What prompts me to write about today’s Dear Abby is, that as I read the letter, it seemed pretty obvious to me why “Amber” got offended by the guy’s chastisement for not saying “thank you”. He clearly was hoping for sex after their date. After all, on their previous two dates, Amber had allowed him to get to “first and second base” (is this guy still in the 70s?). It probably seemed to be a given that Amber would let him get to “third base” on their third date. When she demurred, he thought she owed him gratitude for taking her out to eat. While it would have been good manners for Amber to say “thank you”, there are any number of reasons why it slipped her mind. For him to basically insinuate that Amber is rude for A, not fucking him, and B, not saying “thanks for dinner”, I get the sense that this guy has a very transactional view on relationships. I do something for you. You do something for me. If you disagree, we’re done.
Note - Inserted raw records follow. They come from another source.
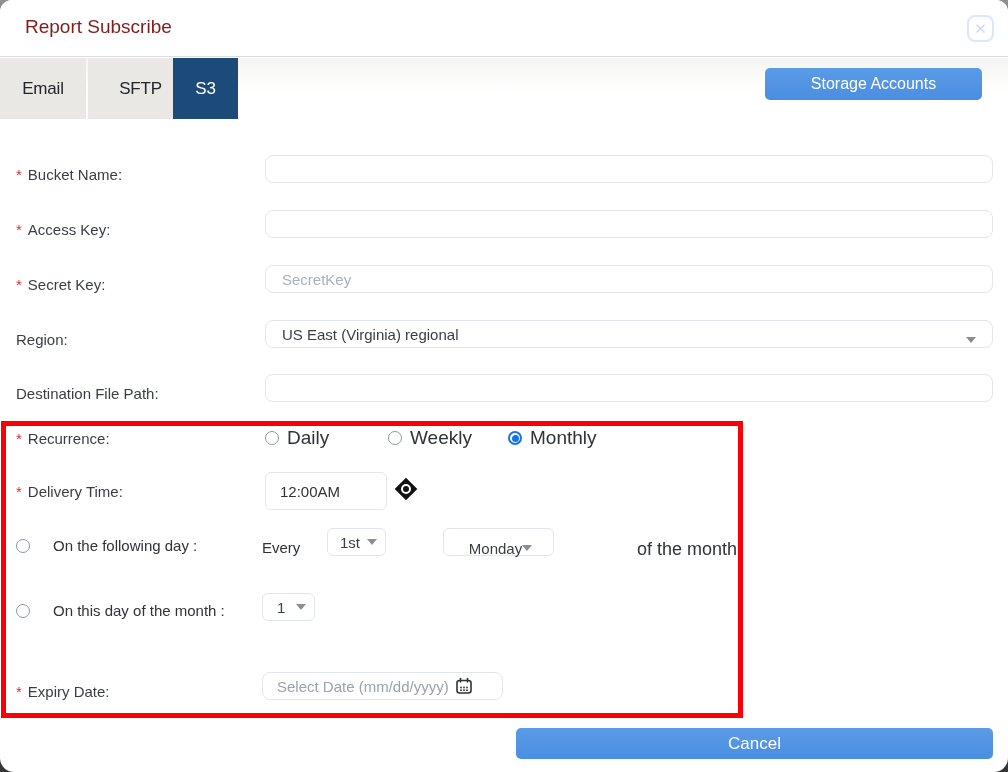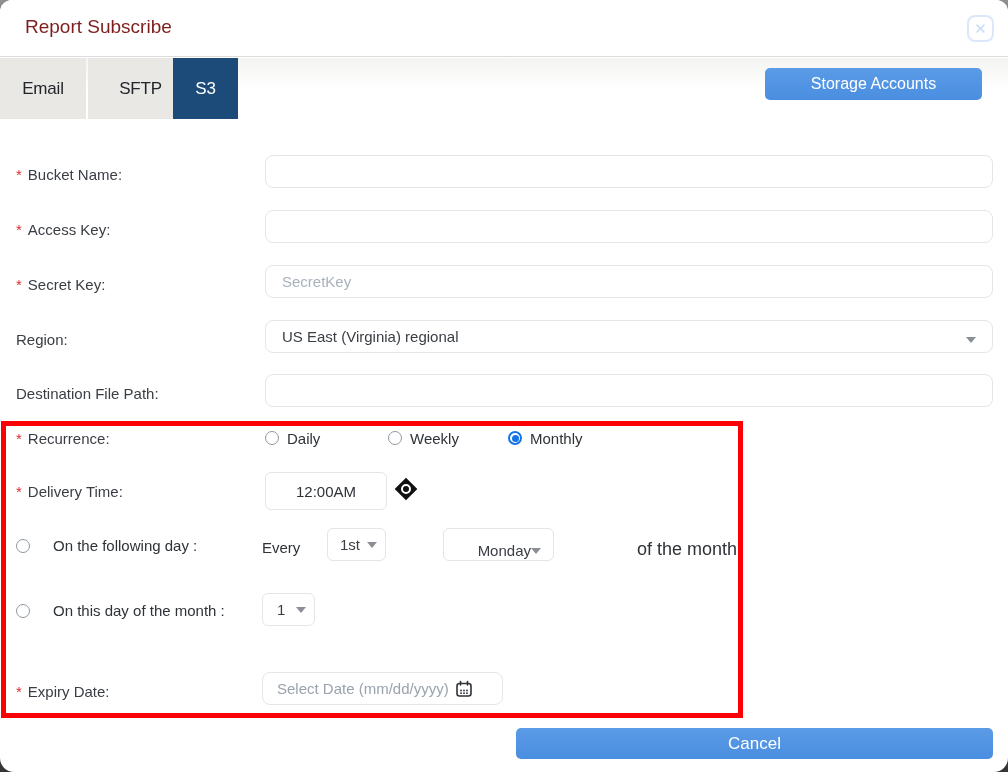"SecretKey" .txt-input, .sel-box { height: 33px -> 28px }
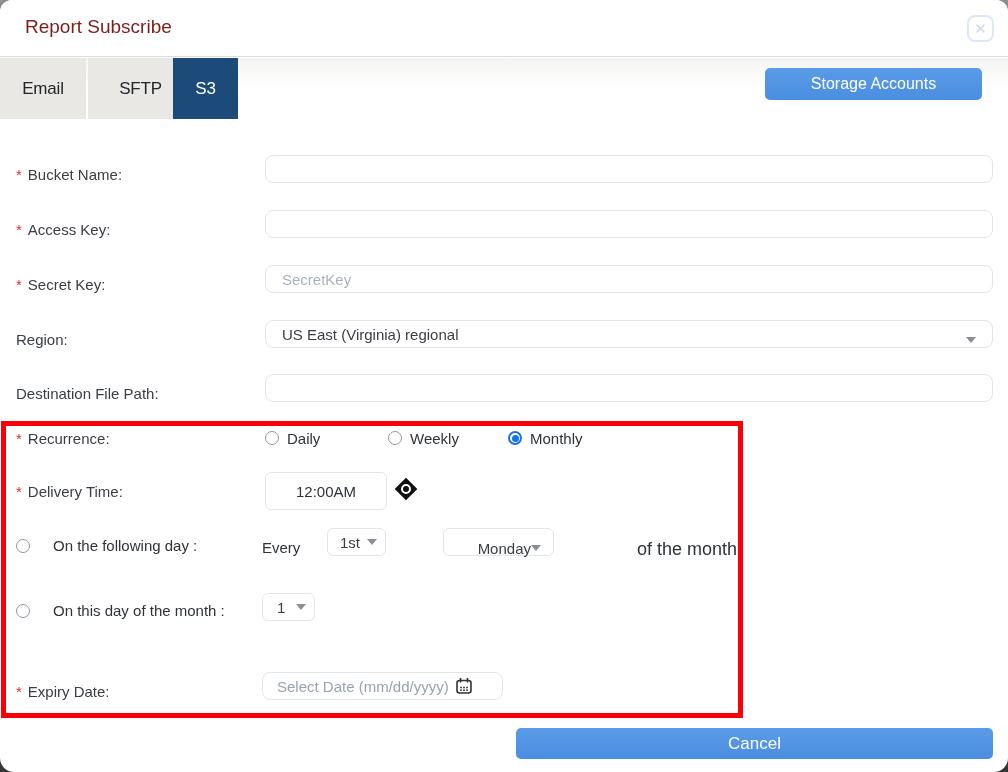"Daily" .radio-opt { font-size: 15px -> 19px }
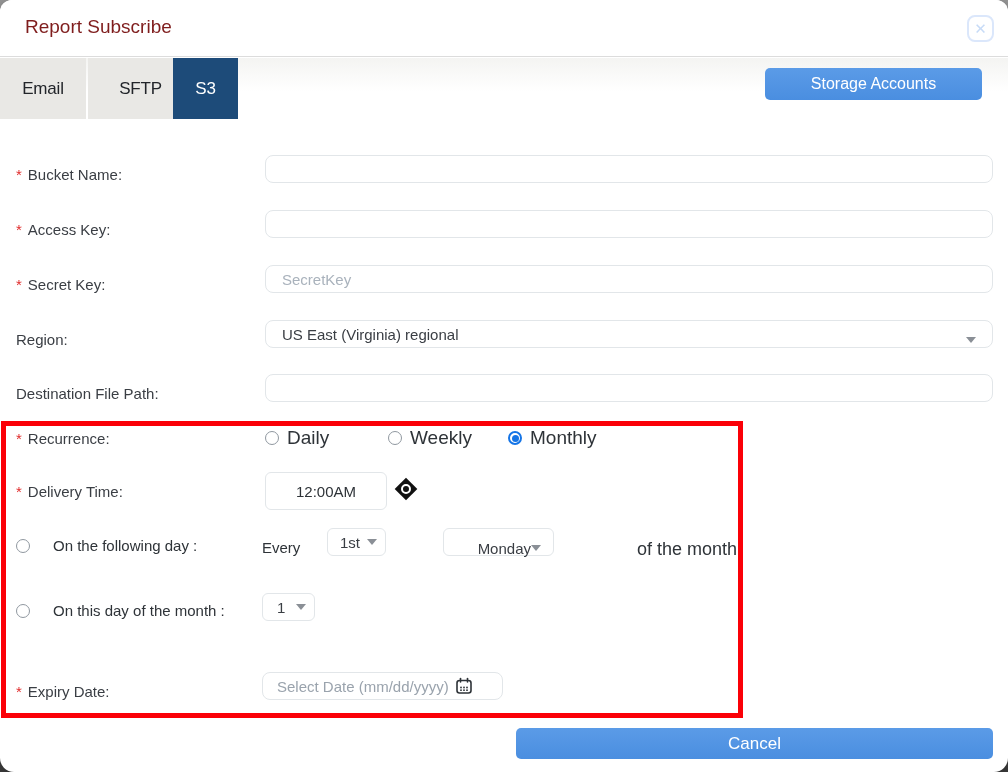"12:00AM" .time-input { text-align: center -> none }
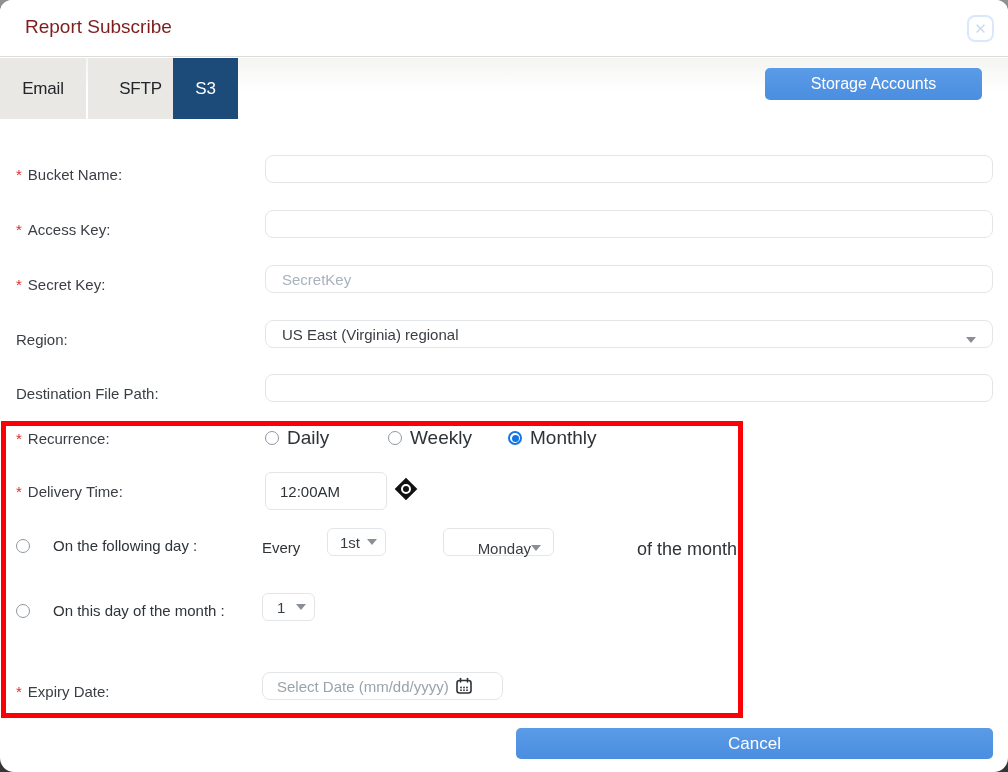"Monday" .weekday-box { justify-content: flex-end -> center }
But now he admits that he likes Amber, even though she didn’t want to put out and didn’t say “thank you” for dinner. And he wants to know if he should wish her a “Happy Birthday” via text. Abby wisely told him not to contact her unless he understands why Amber got offended by his chastisement and is willing to acknowledge it. My guess is that he won’t want to do that.

Any man who sends a woman a bill for not agreeing to more dates or, any man who is rude enough to criticize a woman’s manners after he buys her dinner and she doesn’t put out, is likely a major asshole. It’s also likely that Amber and Amanda behaved as they did because these guys offered major clues during their dates that they’re assholes who strongly believe that paying for dinner means they get access to the woman’s company and, eventually, her body.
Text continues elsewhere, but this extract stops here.